# Narcotics - Hyperalgesia



## code9 (Dec 3, 2007)

About the elusive hyperalgesia that has been detected in rats. Narcotic Bowel Syndrome is different than hyperalgesia. There is confusion here.If you do a google search for : "Narcotic Bowel Syndrome" -Drossman You see only 912 entries discussing the topic, and many are repeats.(Since he is the only one discussing it in terms of short term normal use, let's filter him out)You find this definition on medscape (http://www.medscape.com/viewarticle/469586_2) :


> Narcotic bowel syndrome is a form of intestinal pseudo-obstruction *characterized by chronic opiate* use leading to ileus, vomiting, and abdominal pain.[7] The clinical manifestations of *narcotic bowel can be remedied by clonidine during the period of narcotic withdrawal*.[7]


There is also this entry from wikipedia (http://en.wikipedia.org/wiki/Opioid-induced_hyperalgesia) :


> Opioid-induced hyperalgesia[1] or opioid-induced abnormal pain sensitivity[2] is a phenomenon *associated with the long term use of opioids* such as morphine, hydrocodone, oxycodone, and methadone. Over time, individuals taking opioids can develop an increasing sensitivity to noxious stimuli, even evolving a painful response to previously non-noxious stimuli. Some studies on animals have also demonstrated this effect occurring after only a single high dose of opioids.[3] The need for dose escalation in opioid therapy may be as a result of tolerance, as a result of opioid-induced hyperalgesia, or, more likely, a combination of both. Thus patients receiving medications to relieve pain may paradoxically have more pain as a result of their medication.


Again, long term, or high dose usage.
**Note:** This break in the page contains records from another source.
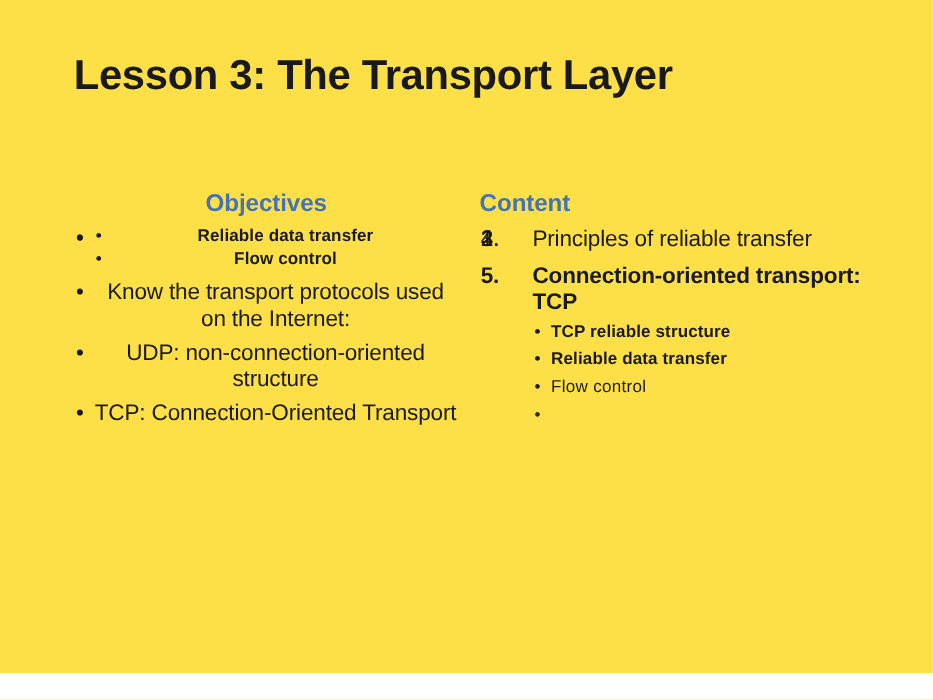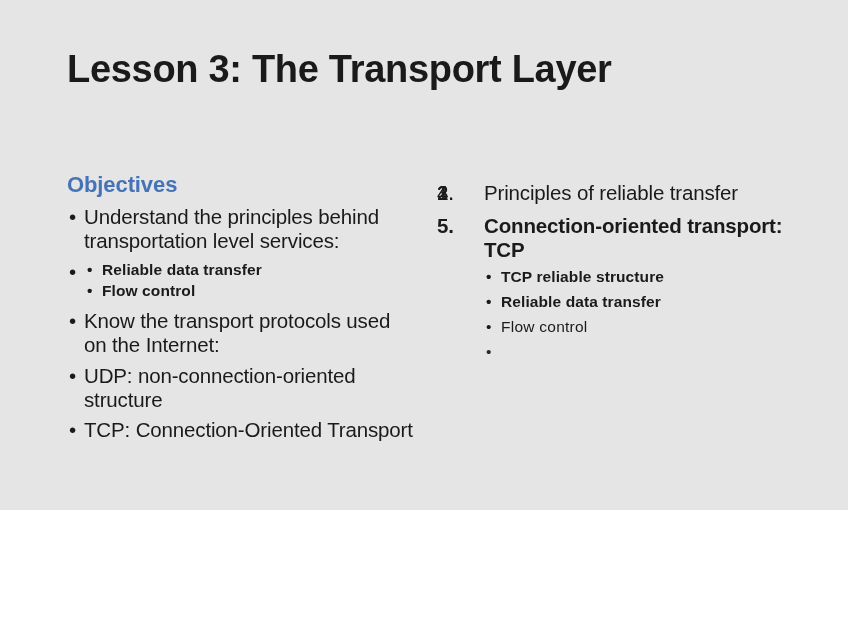--- a/index.html
+++ b/index.html
@@ -4,22 +4,22 @@
 <style>
   html, body {
     margin: 0;
     padding: 0;
     background: #ffffff;
   }
 
   #slide {
     position: relative;
     width: 848px;
-    height: 510px;
-    background: #e5e5e5;
+    height: 612px;
+    background: #fde047;
     overflow: hidden;
     font-family: "Liberation Sans", sans-serif;
     -webkit-font-smoothing: antialiased;
   }
 
   
   #slide-title {
     position: absolute;
     left: 67px;
     top: 50px;
@@ -34,20 +34,21 @@
 
   
   .column {
     position: absolute;
     top: 172px;
   }
 
   #objectives-column {
     left: 67px;
     width: 350px;
+    text-align: center;
   }
 
   #content-column {
     left: 436px;
     width: 352px;
   }
 
   .column-heading {
     font-size: 22px;
     font-weight: bold;
@@ -172,32 +173,33 @@
 </head>
 <body>
 
 <div id="slide">
 
   <div id="slide-title">Lesson 3: The Transport Layer</div>
 
   <div class="column" id="objectives-column">
     <div class="column-heading">Objectives</div>
     <ul class="bullet-list" id="objectives-list">
-        <li class="bullet-item"><span class="bullet-dot">•</span><span>Understand the principles behind transportation level services:</span></li>
+        <li class="bullet-item"><span class="bullet-dot">•</span></li>
         <li class="bullet-item"><span class="bullet-dot">•</span><ul class="sub-bullet-list">
             <li class="sub-bullet-item"><span class="bullet-dot">•</span><span>Reliable data transfer</span></li>
             <li class="sub-bullet-item"><span class="bullet-dot">•</span><span>Flow control</span></li>
           </ul></li>
         <li class="bullet-item"><span class="bullet-dot">•</span><span>Know the transport protocols used on the Internet:</span></li>
         <li class="bullet-item"><span class="bullet-dot">•</span><span>UDP: non-connection-oriented structure</span></li>
         <li class="bullet-item"><span class="bullet-dot">•</span><span>TCP: Connection-Oriented Transport</span></li>
       </ul>
   </div>
 
   <div class="column" id="content-column">
+    <div class="column-heading">Content</div>
     <ul class="numbered-list" id="content-list">
         <li class="numbered-item"><span class="item-number">1.</span></li>
         <li class="numbered-item"><span class="item-number">2.</span></li>
         <li class="numbered-item"><span class="item-number">3.</span></li>
         <li class="numbered-item"><span class="item-number">4.</span><span>Principles of reliable transfer</span></li>
         <li class="numbered-item is-bold"><span class="item-number">5.</span><span>Connection-oriented transport: TCP</span><ul class="content-sub-list">
             <li class="content-sub-item weight-bold"><span class="bullet-dot">•</span><span>TCP reliable structure</span></li>
             <li class="content-sub-item weight-semibold"><span class="bullet-dot">•</span><span>Reliable data transfer</span></li>
             <li class="content-sub-item weight-medium"><span class="bullet-dot">•</span><span>Flow control</span></li>
             <li class="content-sub-item weight-regular"><span class="bullet-dot">•</span></li>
No one is talking about low-dose opiates causing hyperalgesia outside of rats.Only in Drossman's articles do you see statements like this, clearly opposed to the use of opiates (http://www.pubmedcentral.nih.gov/articlere...i?artid=2074872):


> Impressively, the United States, with 4.6% of the world's population, uses 80% of the world's opioids (25).* Although treatments with narcotics for these and other conditions should be both controlled and limited, prescriptions are actually increasing over time, and associated with this is an accelerating incidence of narcotic abuse.* From 1997 to 2002, there was greater than 400% increase in retail sales of oxycodone and methadone (25). According to the Natinal Institute on Drug Abuse (NIDA, www.drugabuse.gov/Infofacts/nationtreatns.html), there has been a 100% increase in hydrocodone associated emergency room visits over a six year span (1993-1999).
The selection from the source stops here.